By the late 1850s, the brothers had established themselves as cotton traders, and opened an office in New York, America's commodity trading capital. By the 1880s they had expanded into merchant banking, listing on the New York StockExchange in 1887. By the turn of the century, the bank was a founding financier for retailers such as Mears, Woolworth and Macy's.

While the Great Depression hit the banking sector hard, Lehman Brothers capitalised on the difficult conditions by becoming pioneers of new financial instruments, arranging loans between companies and private lenders and enabling businesses to continue raising capital.

Through the 20th century the firm continued to grow, underwriting major IPOs and advising some of America's largest companies. In the 1970s, it acquired Abraham & Co, then merged with Kuhn, Loeb & Co to become the fourth-largest investment bank in the US. In 1984 it was taken over by American Express, which merged it with its investment banking arm, Shearson.

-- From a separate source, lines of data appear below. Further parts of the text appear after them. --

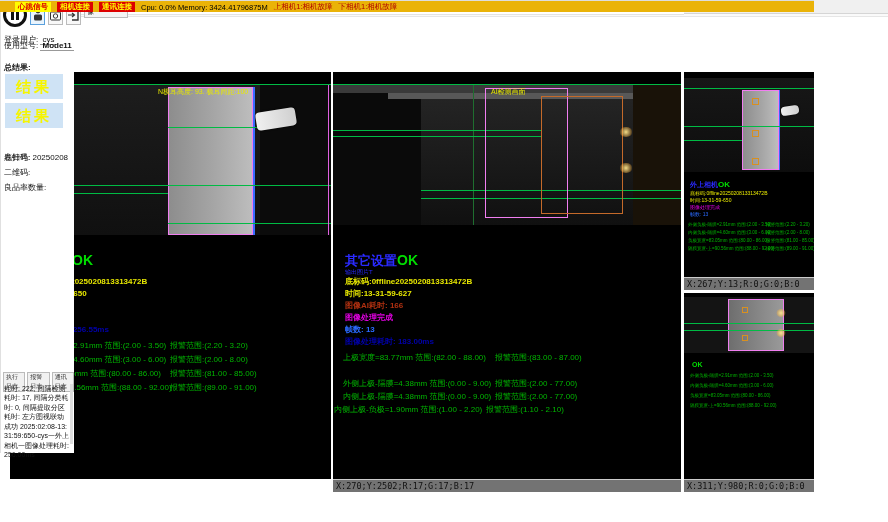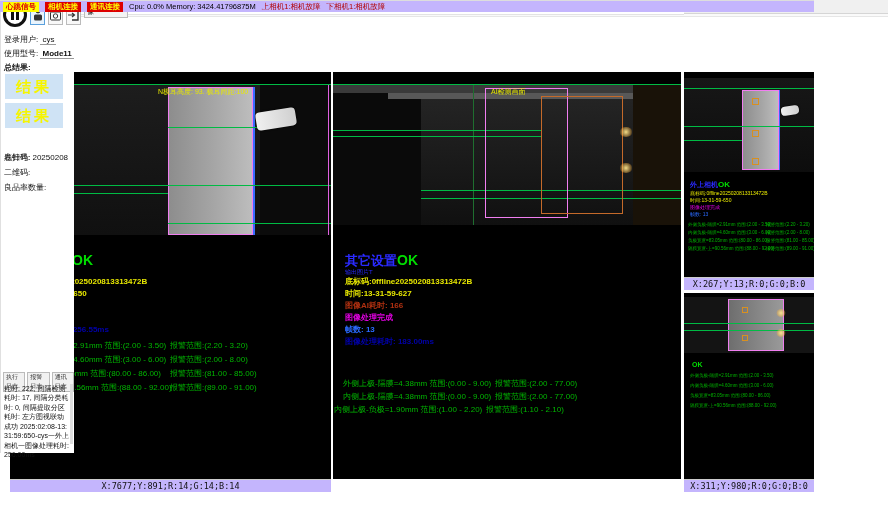--- a/index.html
+++ b/index.html
@@ -13,21 +13,21 @@
   .win-controls span { cursor:default; }
   .menubar { left:0; top:24; width:888px; height:17px; background:#fafafa; border-bottom:1px solid #e6e6e6; display:flex; align-items:center; gap:10px; padding:0 6px; font-size:9px; color:#111; }
   .logo { color:#c40023; font-family:"Liberation Serif","DejaVu Serif",serif; font-style:italic; font-weight:bold; font-size:13px; transform:skewX(-12deg); }
   .menu-item { cursor:default; }
   .tabbar { left:0; top:41; width:888px; height:14px; background:#f0f0f0; border-bottom:1px solid #d5d5d5; display:flex; align-items:flex-end; padding-left:4px; font-size:8.5px; }
   .tab-active { background:#fff; border:1px solid #bbb; border-bottom:none; padding:1px 8px 2px 8px; color:#111; }
   .toolbar { left:0; top:55; width:684px; height:15px; background:#fff; border-bottom:1px solid #e3e3e3; display:flex; align-items:center; gap:8px; padding:0 8px; font-size:8.5px; color:#111; border-left:2px solid #ddd; }
 
   
   .view-panel { background:#000; overflow:hidden; }
-  .coords-bar { background:#c4b5fd; border-top:1px solid #ccc; color:#111; font-size:8.5px; font-family:"DejaVu Sans Mono","Liberation Mono",monospace; padding:1px 3px;text-align:center; }
+  .coords-bar { background:#737373; border-top:1px solid #ccc; color:#111; font-size:8.5px; font-family:"DejaVu Sans Mono","Liberation Mono",monospace; padding:1px 3px; }
   .gline { position:absolute; height:1px; background:#00bb44; }
   .vline { position:absolute; width:1px; }
   .img-area { position:absolute; overflow:hidden; }
   .electrode { position:absolute; background:linear-gradient(to right,#8d8d8d,#a6a6a6 55%,#bdbdbd); border:1px solid #f07ef0; }
   .annot { position:absolute; color:#e8e800; font-size:7px; white-space:nowrap; }
 
   .ov-title { position:absolute; color:#2a2aff; font-weight:bold; font-size:13px; white-space:nowrap; }
   .ov-ok { color:#00dd00; font-size:14px; font-weight:bold; }
   .ov-sub { position:absolute; color:#2a2aff; font-size:6px; }
   .ov-y { position:absolute; color:#e8e800; font-size:8px; font-weight:bold; white-space:nowrap; }
@@ -58,21 +58,21 @@
   .sq-btn.sel { border:1px solid #5aa0dc; background:#e9f4fd; }
   .fld { position:absolute; left:3px; white-space:nowrap; }
   .fld .val { border-bottom:1px solid #999; padding:0 2px;text-align:center; }
   .result-box { position:absolute; left:4px; width:58px; height:25px; background:#cfe3f5; color:#f5f500; font-weight:bold; font-size:15px; text-align:center; line-height:25px; letter-spacing:3px; }
   .log-tabs { position:absolute; left:2px; top:372px; display:flex; gap:2px; font-size:6px; color:#333; }
   .log-tabs span { border:1px solid #bbb; background:#f1f1f1; padding:0 2px; }
   .log-body { position:absolute; left:3px; top:384px; width:66px; font-size:7px; line-height:1.35; color:#111; word-break:break-all; }
   .log-scroll { position:absolute; right:1px; top:384px; width:3px; height:60px; background:#ddd; }
 
   
-  .statusbar { left:0; top:494; width:814px; height:12px; background:#c4b5fd; border-top:1px solid #ddd; display:flex; align-items:center; gap:6px; font-size:7.5px; padding:0 3px; }
+  .statusbar { left:0; top:494; width:814px; height:12px; background:#eab308; border-top:1px solid #ddd; display:flex; align-items:flex-end; gap:6px; font-size:7.5px; padding:0 15px; }
   .badge { padding:0 3px; font-weight:bold; }
   .cam-fault { color:#b00000; }
 
   .connector { position:absolute; background:linear-gradient(to right,#f0f0f0,#cfcfcf); border-radius:4px; transform:rotate(-9deg); box-shadow:0 0 2px #000; }
   .glow { position:absolute; border-radius:50%; background:radial-gradient(circle,rgba(255,230,140,.95),rgba(255,180,60,.35) 60%,transparent 75%); }
 </style>
 </head>
 <body>
 
 <div class="app">
@@ -159,21 +159,20 @@
     </div>
     <div class="meas-row" style="left:8px; top:296px;">
       <span>负极宽度=83.05mm 范围:(80.00 - 86.00)</span>
       <span class="alarm" style="left:152px;">报警范围:(81.00 - 85.00)</span>
     </div>
     <div class="meas-row" style="left:8px; top:310px;">
       <span>隔膜宽度-上=90.56mm 范围:(88.00 - 92.00)</span>
       <span class="alarm" style="left:152px;">报警范围:(89.00 - 91.00)</span>
     </div>
   </div>
-  <div class="abs coords-bar" style="left:10px; top:479px; width:321px; height:13px;">X:7677;Y:891;R:14;G:14;B:14</div>
 
   <div class="abs view-panel" style="left:333px; top:72px; width:348px; height:407px;">
     <div class="gline" style="left:0; top:12px; width:348px;"></div>
 
     <div class="img-area" style="left:0; top:13px; width:348px; height:140px; background:#0a0a0a;">
       <div class="abs" style="left:0; top:0; width:348px; height:8px; background:#3a3a3a;"></div>
       <div class="abs" style="left:55px; top:8px; width:245px; height:6px; background:#585858;"></div>
       <div class="abs" style="left:88px; top:14px; width:215px; height:126px; background:linear-gradient(#242424,#101010);"></div>
       <div class="abs" style="left:300px; top:0; width:48px; height:140px; background:#191208;"></div>
       <div class="vline" style="left:140px; top:0; height:140px; background:#1f6e2f;"></div>
@@ -192,33 +191,38 @@
       <span>其它设置</span><span class="ov-ok">OK</span>
     </div>
     <div class="ov-sub" style="left:12px; top:196px;">输出图片T</div>
     <div class="ov-y" style="left:12px; top:204px;">底标码:0ffline2025020813313472B</div>
     <div class="ov-y" style="left:12px; top:216px;">时间:13-31-59-627</div>
     <div class="ov-r" style="left:12px; top:228px;">图像AI耗时: 166</div>
     <div class="ov-m" style="left:12px; top:240px;">图像处理完成</div>
     <div class="ov-b" style="left:12px; top:252px;">帧数: 13</div>
     <div class="ov-db" style="left:12px; top:264px;">图像处理耗时: 183.00ms</div>
 
+    <div class="meas-row" style="left:10px; top:280px;">
+      <span>上极宽度=83.77mm 范围:(82.00 - 88.00)</span>
+      <span class="alarm" style="left:152px;">报警范围:(83.00 - 87.00)</span>
+    </div>
     <div class="meas-row" style="left:10px; top:306px;">
       <span>外侧上极-隔膜=4.38mm 范围:(0.00 - 9.00)</span>
       <span class="alarm" style="left:152px;">报警范围:(2.00 - 77.00)</span>
     </div>
     <div class="meas-row" style="left:10px; top:319px;">
       <span>内侧上极-隔膜=4.38mm 范围:(0.00 - 9.00)</span>
       <span class="alarm" style="left:152px;">报警范围:(2.00 - 77.00)</span>
     </div>
     <div class="meas-row" style="left:1px; top:332px;">
       <span>内侧上极-负极=1.90mm 范围:(1.00 - 2.20)</span>
       <span class="alarm" style="left:152px;">报警范围:(1.10 - 2.10)</span>
     </div>
   </div>
+  <div class="abs coords-bar" style="left:333px; top:479px; width:348px; height:13px;">X:270;Y:2502;R:17;G:17;B:17</div>
 
   <div class="abs view-panel" style="left:684px; top:72px; width:130px; height:205px;">
     <div class="img-area" style="left:0; top:6px; width:130px; height:94px; background:linear-gradient(#171717,#0d0d0d);">
       <div class="gline" style="left:0; top:10px; width:130px;"></div>
       <div class="electrode" style="left:58px; top:12px; width:37px; height:80px;"></div>
       <div class="vline" style="left:95px; top:12px; height:80px; background:#3a6cff;"></div>
       <div class="gline" style="left:0; top:48px; width:130px;"></div>
       <div class="gline" style="left:0; top:62px; width:58px;"></div>
       <div class="marker" style="left:68px; top:20px; width:7px; height:7px;"></div>
       <div class="marker" style="left:68px; top:52px; width:7px; height:7px;"></div>
@@ -285,21 +289,21 @@
             <path d="M4 1 H10 V11 H4" fill="none" stroke="#333" stroke-width="1.4"></path>
             <path d="M0 6 H6 M4 4 L6.5 6 L4 8" fill="none" stroke="#333" stroke-width="1.2"></path>
           </svg>
       </div>
     </div>
 
     <div class="fld" style="top:34px;">
       <span>登录用户:</span>
       <span class="val">cys</span>
     </div>
-    <div class="fld" style="top:48px;">
+    <div class="fld" style="top:40px;">
       <span>使用型号:</span>
       <span class="val" style="font-weight:bold;">Mode11</span>
     </div>
     <div class="fld" style="top:62px; font-weight:bold;">总结果:</div>
 
     <div class="result-box" style="top:74px;">结果</div>
     <div class="result-box" style="top:103px;">结果</div>
 
     <div class="fld" style="top:136px;margin-top:16px;">
       <span>底扫码:</span>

Ten years later, it was spun out of Amex and back on to the New York Stock Exchange.

In 2001, the company's headquarters were damaged by the terrorist attacks on the World Trade Centre, forcing a temporary move across the Hudson to New Jersey. The following year it was back in Manhattan, at plush new offices off Times Square.

By 2006, it was the number one dealer on the London Stock Exchange by volume, and was voted number one in the Barron's 500 annual survey of corporate performance in the US and Canada.

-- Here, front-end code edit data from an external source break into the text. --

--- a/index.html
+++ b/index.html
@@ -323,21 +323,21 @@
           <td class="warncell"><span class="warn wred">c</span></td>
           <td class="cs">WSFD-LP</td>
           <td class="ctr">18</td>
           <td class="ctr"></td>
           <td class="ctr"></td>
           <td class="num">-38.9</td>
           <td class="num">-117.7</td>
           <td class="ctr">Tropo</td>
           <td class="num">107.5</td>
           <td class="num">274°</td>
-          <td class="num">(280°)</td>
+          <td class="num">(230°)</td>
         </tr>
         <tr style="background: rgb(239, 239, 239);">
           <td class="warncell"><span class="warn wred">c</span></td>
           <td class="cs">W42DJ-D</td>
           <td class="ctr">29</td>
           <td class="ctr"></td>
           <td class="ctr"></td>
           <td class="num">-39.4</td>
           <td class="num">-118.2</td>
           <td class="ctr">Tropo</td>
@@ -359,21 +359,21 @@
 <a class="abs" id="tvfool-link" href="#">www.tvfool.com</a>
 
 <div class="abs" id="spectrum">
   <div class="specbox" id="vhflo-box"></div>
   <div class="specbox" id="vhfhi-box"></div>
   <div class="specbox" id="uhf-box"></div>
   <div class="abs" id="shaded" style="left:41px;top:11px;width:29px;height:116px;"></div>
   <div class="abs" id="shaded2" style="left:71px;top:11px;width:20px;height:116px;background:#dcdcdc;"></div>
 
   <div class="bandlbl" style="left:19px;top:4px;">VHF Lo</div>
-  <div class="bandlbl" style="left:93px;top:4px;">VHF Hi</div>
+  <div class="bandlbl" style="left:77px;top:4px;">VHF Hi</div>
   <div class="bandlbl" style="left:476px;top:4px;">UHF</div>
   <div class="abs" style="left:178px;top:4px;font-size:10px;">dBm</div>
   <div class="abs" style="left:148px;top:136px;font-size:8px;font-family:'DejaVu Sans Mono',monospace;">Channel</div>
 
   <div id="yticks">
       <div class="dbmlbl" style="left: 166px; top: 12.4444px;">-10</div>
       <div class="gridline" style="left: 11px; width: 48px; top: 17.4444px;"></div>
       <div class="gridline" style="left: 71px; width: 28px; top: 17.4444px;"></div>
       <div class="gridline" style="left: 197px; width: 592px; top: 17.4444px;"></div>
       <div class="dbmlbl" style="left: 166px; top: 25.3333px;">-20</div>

However, in 2007, it became clear that Lehman had heavy exposure to the sub-prime sector. Earlier this year, it reported losses of $2.8bn for a single quarter, and had to sell over $6bn in assets. By the end of the first half of 2008, the bank had lost almost three-quarters of its market value in six months.

Rumours of a takeover by the Korean Development Bank, and then Barclays, helped to push up the shares, but by this weekend, talks had ended, leaving the company with no choice but to file for bankruptcy.